Number of women working in the NFL steadily rising
From the owner’s suite to the front office to the sideline, the number of women in the NFL is steadily rising. And, they’re here to stay.
Kalen Jackson was born into football, one of three daughters for Indianapolis Colts owner Jim Irsay. She got her introduction to the sport attending community events. Now, she has a seat at the table for owners’ meetings. Sam Rapoport fell in love with football the first time she held a ball and threw a spiral as a 12-year-old growing up in Canada. Rapoport ended up becoming a professional quarterback in a women’s tackle football league and has spent two decades working to expand career opportunities for women in the sport.
ADVERTISING
Ashton Washington was surrounded by football as a kid in Texas, but she says she preferred playing with Barbie dolls. By high school, Washington wanted a career in football. Last year, the Chicago Bears hired her as the first full-time female scout in team history.

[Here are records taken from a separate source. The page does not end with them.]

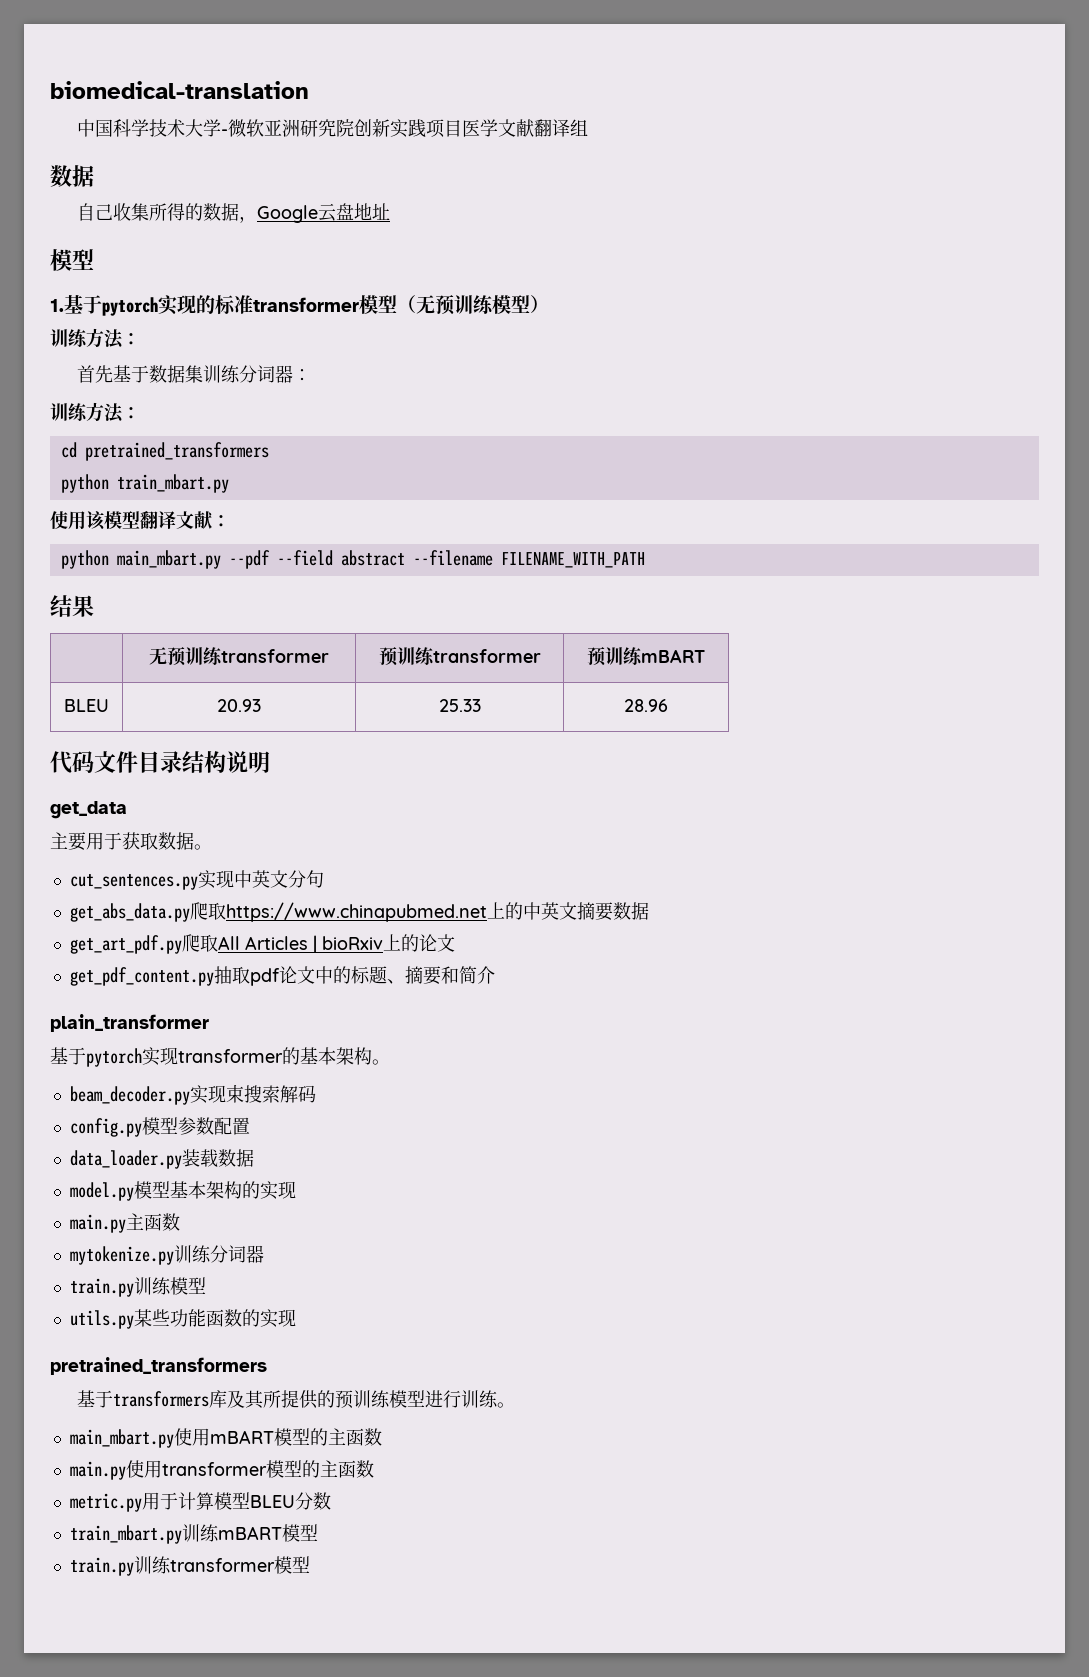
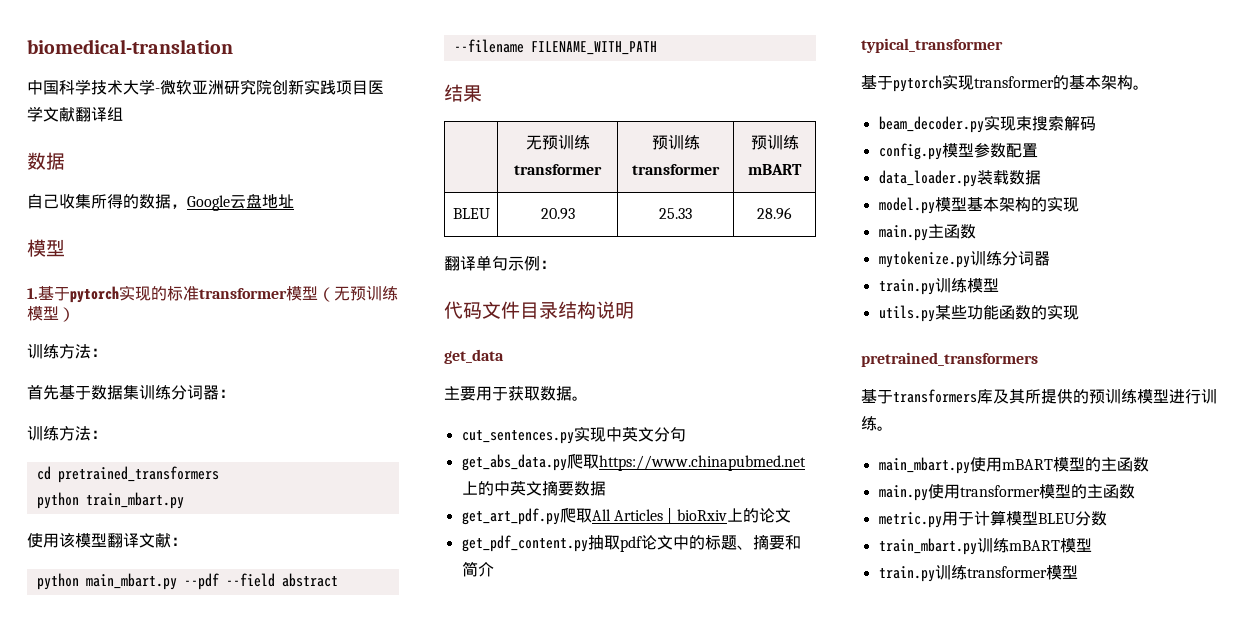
(668, 705) none -> [444,255,556,271] // 翻译单句示例：
[50,1014,209,1032] plain_transformer -> [861,38,1003,53] typical_transformer

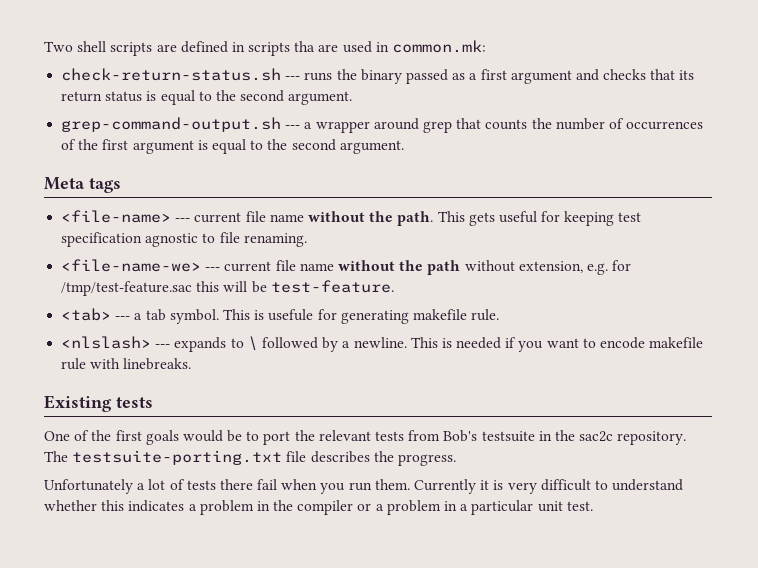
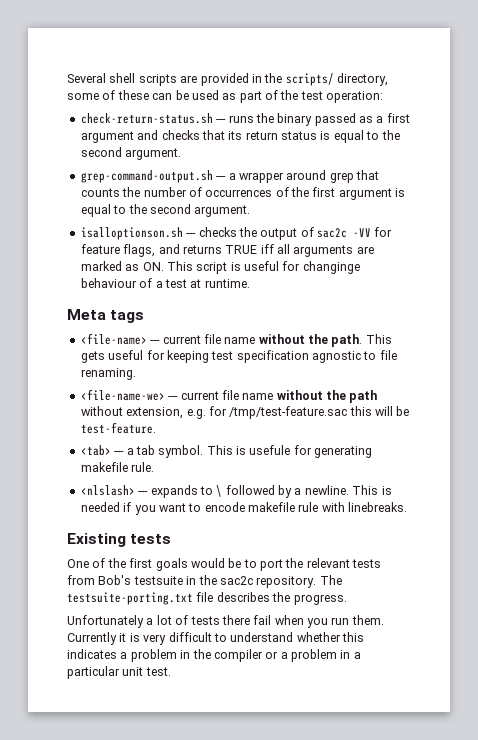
[44,41,73,52] Two -> [67,73,106,83] Several
[180,40,487,56] defined in scripts tha are used in common.mk: -> [200,73,388,86] [67,90,384,103] provided in the scripts/ directory, some of these can be used as part of the test operation:
(404, 147) none -> [80,227,393,240] [80,244,374,257] [80,261,360,274] [80,278,250,288] // isalloptionson.sh --- checks the output of sac2c -VV for feature flags, and returns TRUE iff all arguments are marked as ON. This script is useful for changinge behaviour of a test at runtime.

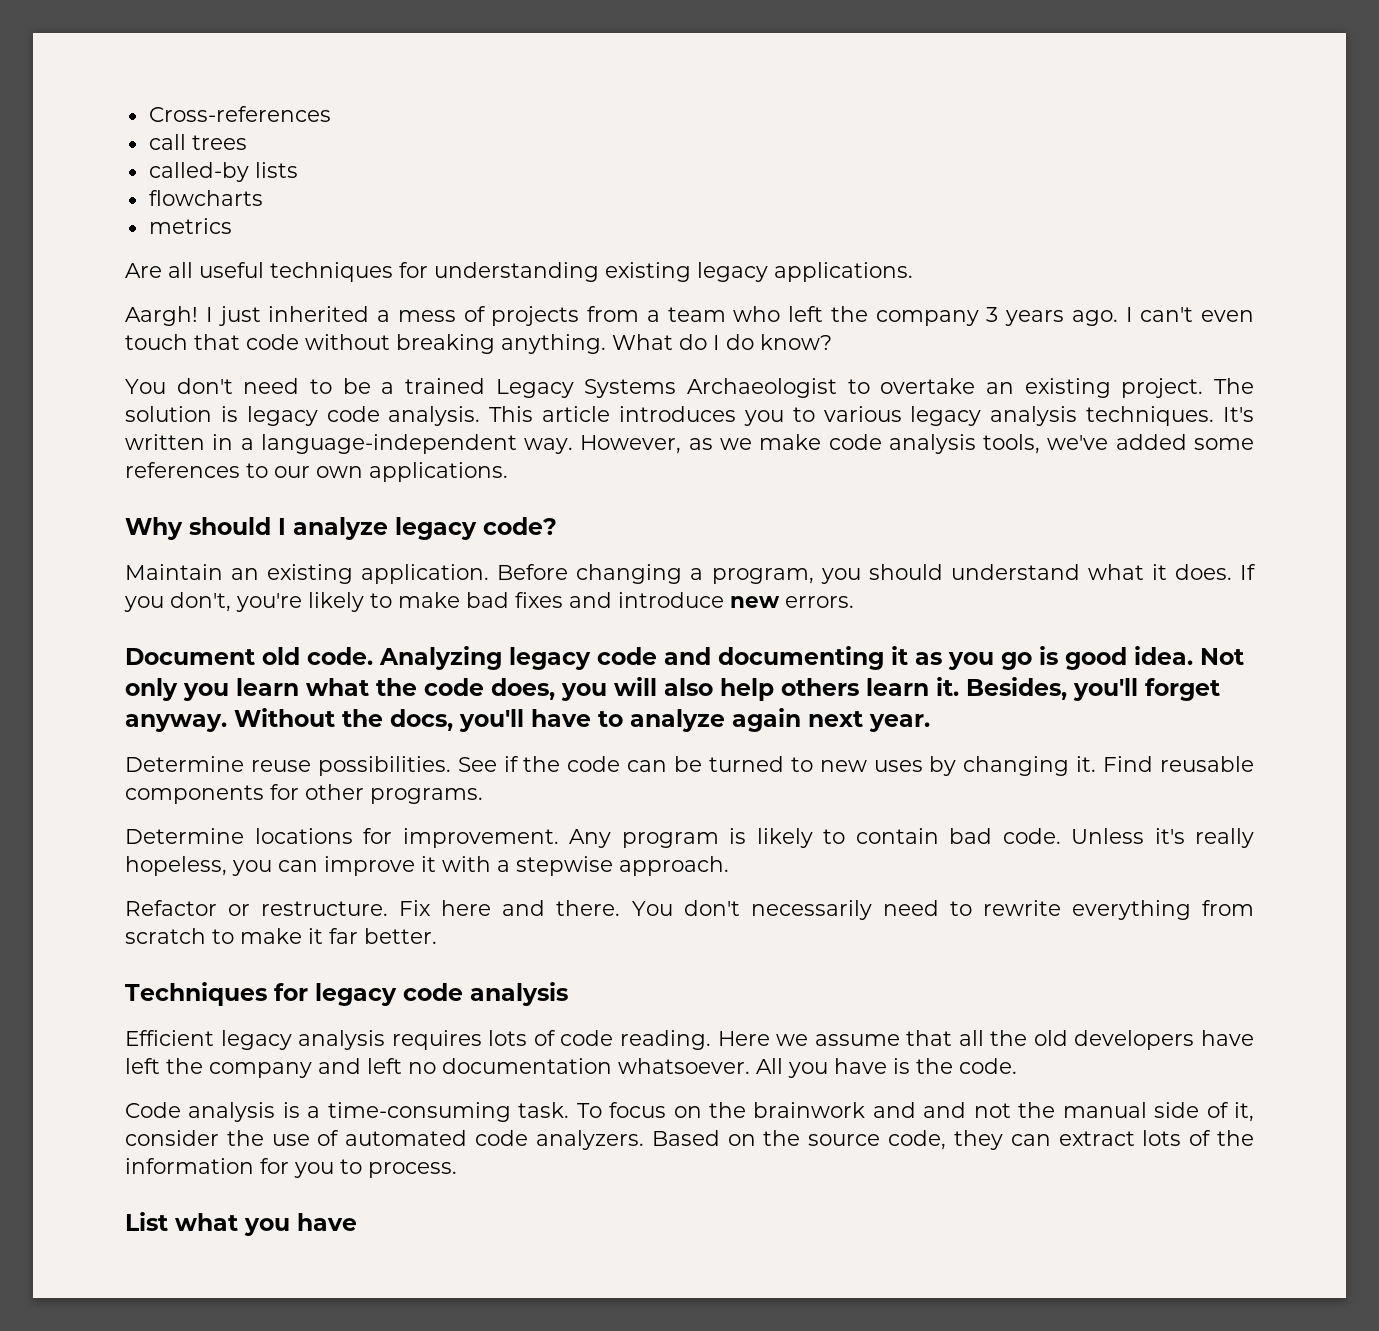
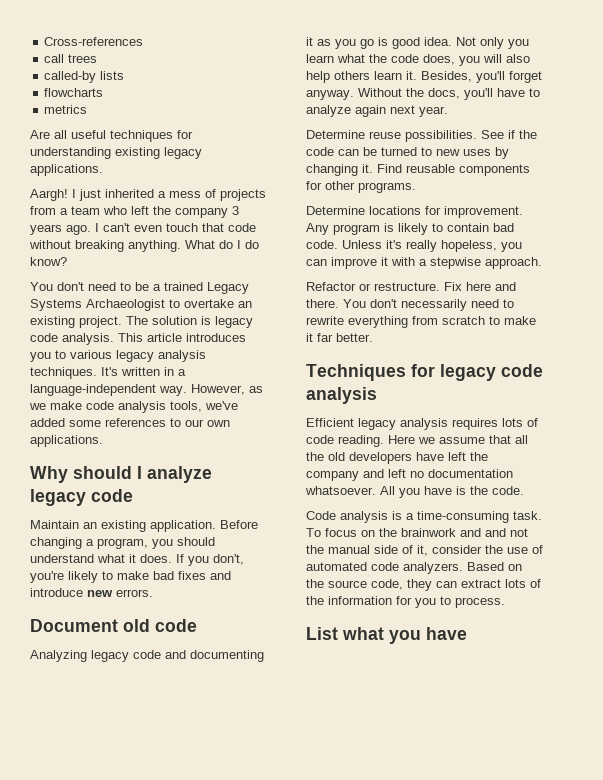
[483,517,557,535] code? -> [91,489,133,502] code
[307,647,373,665] code. -> [155,619,197,632] code //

Katie Sylvan grew up in San Diego rooting for the Chargers. She was determined to find a job in football and applied for the NFL’s junior rotational program while in college. After nine years working for the league, Sylvan was hired by the Chargers to be the team’s director of football administration. The overall percentage of women in the NFL’s league office is at an all-time high of 41.3% in 2022 with 319 females holding various positions. The Institute for Diversity and Ethics in Sport said in its 2022 racial and gender report card that the league office “has been a model of diversity and inclusion for their clubs to follow.”
“To see so many things changing that weren’t this way when I was little is super exciting,” Jackson, the Colts vice chair/owner, said on the AP Pro Football Podcast last month. “Being from a family of three girls and being told you belong here and your opinion about this matters, we definitely had a blessing to have a very passionate girl dad.”
Rapoport, the NFL’s senior director of diversity, equity and inclusion, is determined to open doors for women in the league.
“I was somewhat relentless with the idea that I was put on this planet to work in football in some way,” said Rapoport,
Rapoport runs the NFL’s Women’s Forum, an annual event that connects participants in college football with owners, general managers, head coaches and executives. More than 225 female coaching, scouting and operations candidates have been hired since the forum started in 2017.
“We just put women in a position to impress people,” Rapoport said. “Half our fan base are women. Why aren’t they working in it? We’re working toward that.”